Task statement:
Every entry is to be restated exactly; pictures are not part of the copy.

Given data:
=======

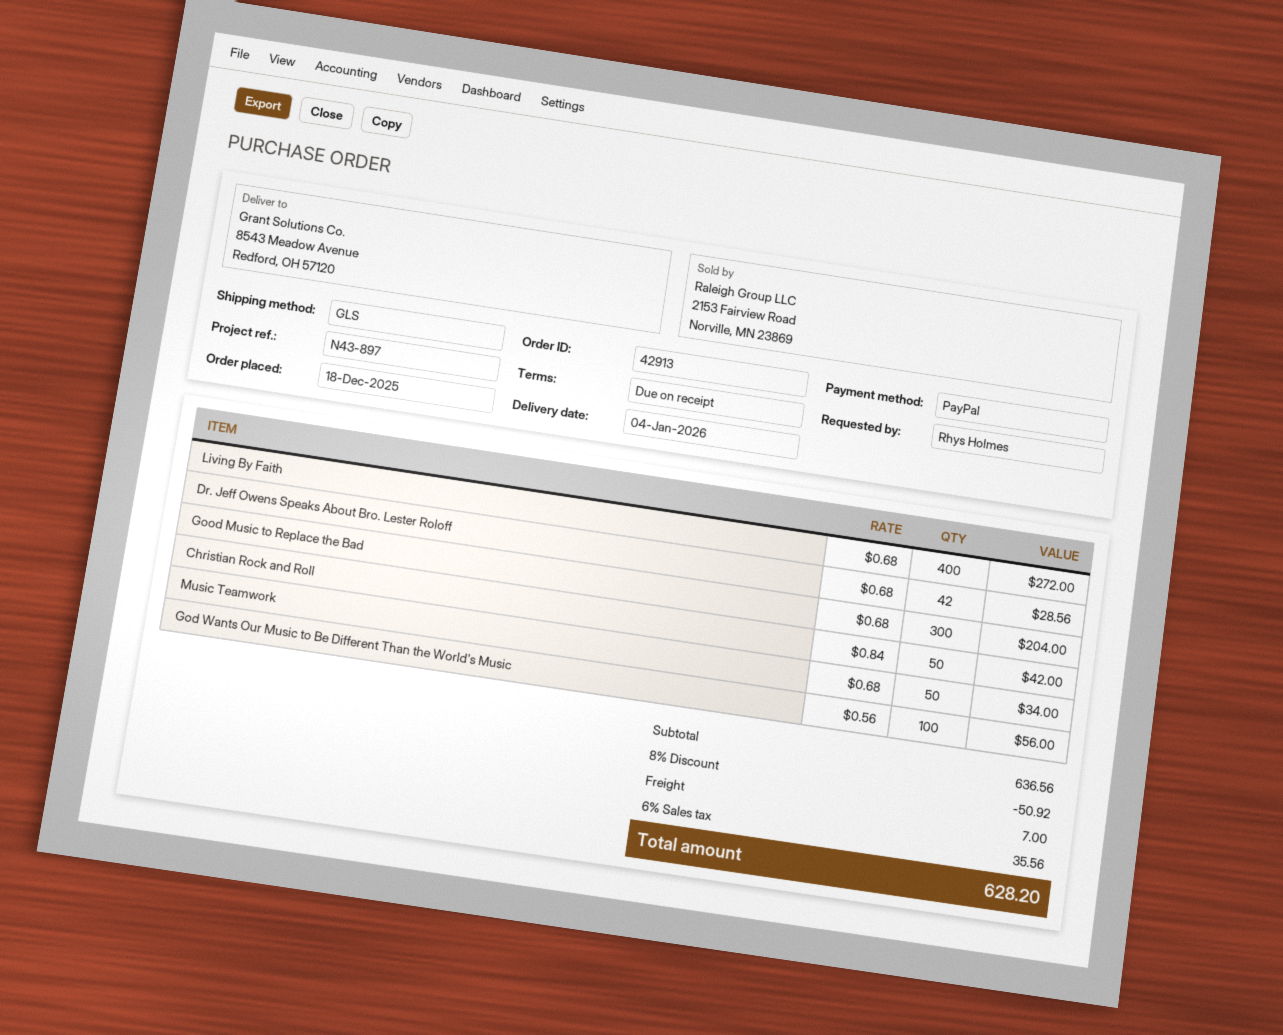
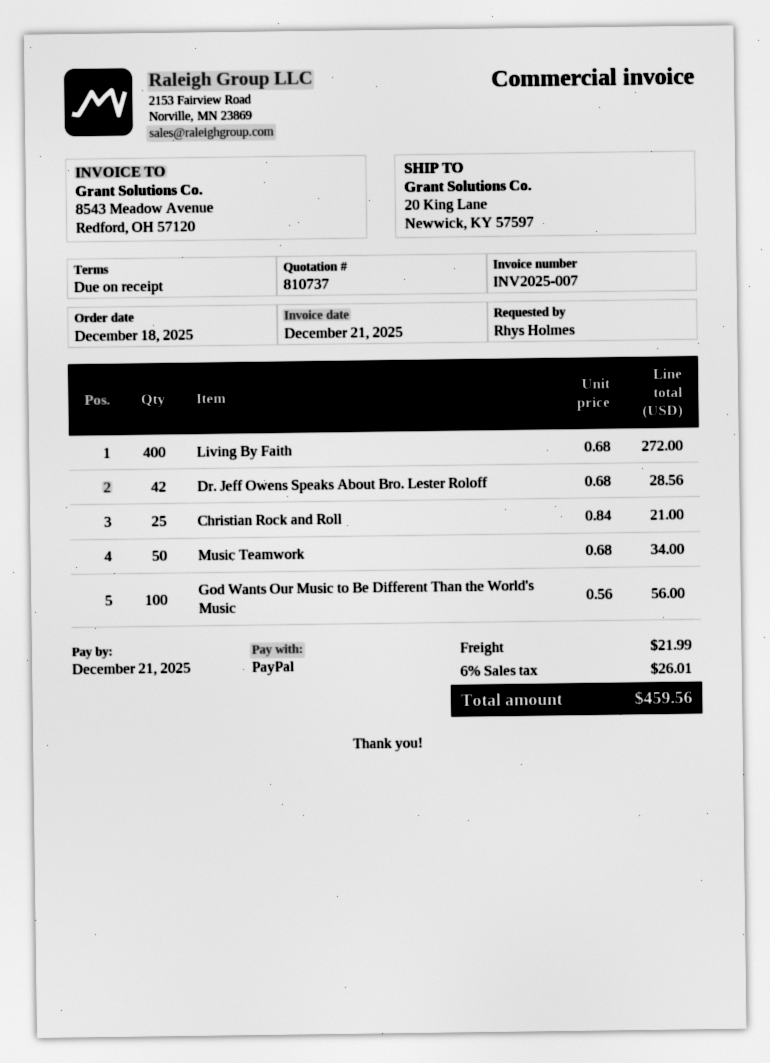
ship to: 8543 Meadow Avenue, Redford, OH 57120 -> 20 King Lane, Newwick, KY 57597
Good Music to Replace the Bad: 300 x 0.68 = 204.00 -> none
Christian Rock and Roll: 50 x 0.84 = 42.00 -> 25 x 0.84 = 21.00
discount: 8% = 50.92 -> none
shipping: 7.00 -> 21.99
tax: 6% = 35.56 -> 6% = 26.01
total: 628.20 -> 459.56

=======

Answer to this problem:
ship to: 8543 Meadow Avenue, Redford, OH 57120 -> 20 King Lane, Newwick, KY 57597
Good Music to Replace the Bad: 300 x 0.68 = 204.00 -> none
Christian Rock and Roll: 50 x 0.84 = 42.00 -> 25 x 0.84 = 21.00
discount: 8% = 50.92 -> none
shipping: 7.00 -> 21.99
tax: 6% = 35.56 -> 6% = 26.01
total: 628.20 -> 459.56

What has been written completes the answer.